The visual profiler runs all code that the normal profiler does as far as I know, so what is going wrong with the visual profiler? (the commandline profiler is much, much more cumbersome to work with)
When I try to run the visual profiler, I get "Error -91 in reading profiler output.
Empty data for ‘gputime’ column in profiler output file" even though there are times recorded in the cuda_profile.log.
Do I still need a config file with the visual profiler, or does the visual profiler set that up for me?
edit: looks like the temporary profiler config file and the csv file is being crated by the visual profiler. I set all the environment variables mentioned in the CUDA_Profiler_2.0.txt. Now I get an error
Error -88 in reading profiler output.
Empty data for 'cputime' column in profiler output file.
Perhaps caused by the memcopy lines in the csv file?
method,gputime,cputime,occupancy,gld_incoherent,gld_coherent,gst_incoherent,gst_coherent
memcopy,2493.728
memcopy,74.944
memcopy,18.752
edit2: Seems like the visual profiler is confused by the memcopy lines, and my log file is partially corrupted as some of the lines are incomplete. If I remove the memcopy lines and the broken lines fromthe csv file, I can import it into the visual profiler. How can I stop the profiler from outputting the memcopy lines?

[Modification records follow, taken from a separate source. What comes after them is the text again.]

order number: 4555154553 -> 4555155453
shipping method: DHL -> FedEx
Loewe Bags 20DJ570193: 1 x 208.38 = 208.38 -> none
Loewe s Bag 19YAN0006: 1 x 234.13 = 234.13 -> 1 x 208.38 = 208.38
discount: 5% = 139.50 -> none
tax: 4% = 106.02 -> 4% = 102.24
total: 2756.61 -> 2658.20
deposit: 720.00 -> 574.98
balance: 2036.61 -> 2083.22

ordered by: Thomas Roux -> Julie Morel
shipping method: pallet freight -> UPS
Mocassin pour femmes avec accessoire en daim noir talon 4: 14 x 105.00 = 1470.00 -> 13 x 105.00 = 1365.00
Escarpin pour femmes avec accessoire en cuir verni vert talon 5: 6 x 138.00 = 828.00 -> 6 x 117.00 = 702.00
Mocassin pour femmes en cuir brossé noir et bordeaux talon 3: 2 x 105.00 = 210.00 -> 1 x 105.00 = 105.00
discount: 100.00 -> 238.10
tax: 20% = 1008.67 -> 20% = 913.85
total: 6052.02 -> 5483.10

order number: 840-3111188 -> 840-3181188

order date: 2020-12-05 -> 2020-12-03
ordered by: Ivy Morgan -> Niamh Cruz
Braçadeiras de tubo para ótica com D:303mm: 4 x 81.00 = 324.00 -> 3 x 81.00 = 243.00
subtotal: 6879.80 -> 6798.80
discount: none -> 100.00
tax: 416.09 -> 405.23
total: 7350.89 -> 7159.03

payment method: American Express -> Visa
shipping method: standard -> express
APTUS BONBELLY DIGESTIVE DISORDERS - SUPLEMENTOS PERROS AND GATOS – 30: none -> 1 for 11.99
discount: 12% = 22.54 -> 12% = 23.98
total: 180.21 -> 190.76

well, it would be even easier, to just let the visual profiler do all the work. You will not have to set any environment variables, and not tweak any config files. Importing should indeed also work, but I have never tried, so I also don’t know if there is an option to not generate memcopy output. I think there is no such option (and find it a bug in the visual profiler if it cannot handle that)
Anyhow, if you use only the visual profiler, you should have no such problems, except for programs that change the current directory before running CUDA code. Then it would be smart to change back to the old directory before calling your kernel(s) as the visual profiler expects the files in that directory.
A lot of people on the forums see this error. I’ve never seen it myself, though. I think it can be caused if your program requires that you press a key to exit or if the working directory changes, as E.D. Riedijk pointed out.
The visual profiler will generate the config for you. You can select more than 4 signals and it will rerun your app several times to measure groups of 4 signals independantly. I find that this works best when the app always calls the same number of kernels in the same order so that the multiple runs can be merged line by line.
Weird. I’ve never seen this before either. To check, I just downloaded the latest profiler 1.0 (I haven’t profiled since I upgraded to CUDA 2.0) and ran it on my app which does lots of memcpys. I just setup the arguments, working directory, and then clicked go and everything worked with the memcpys.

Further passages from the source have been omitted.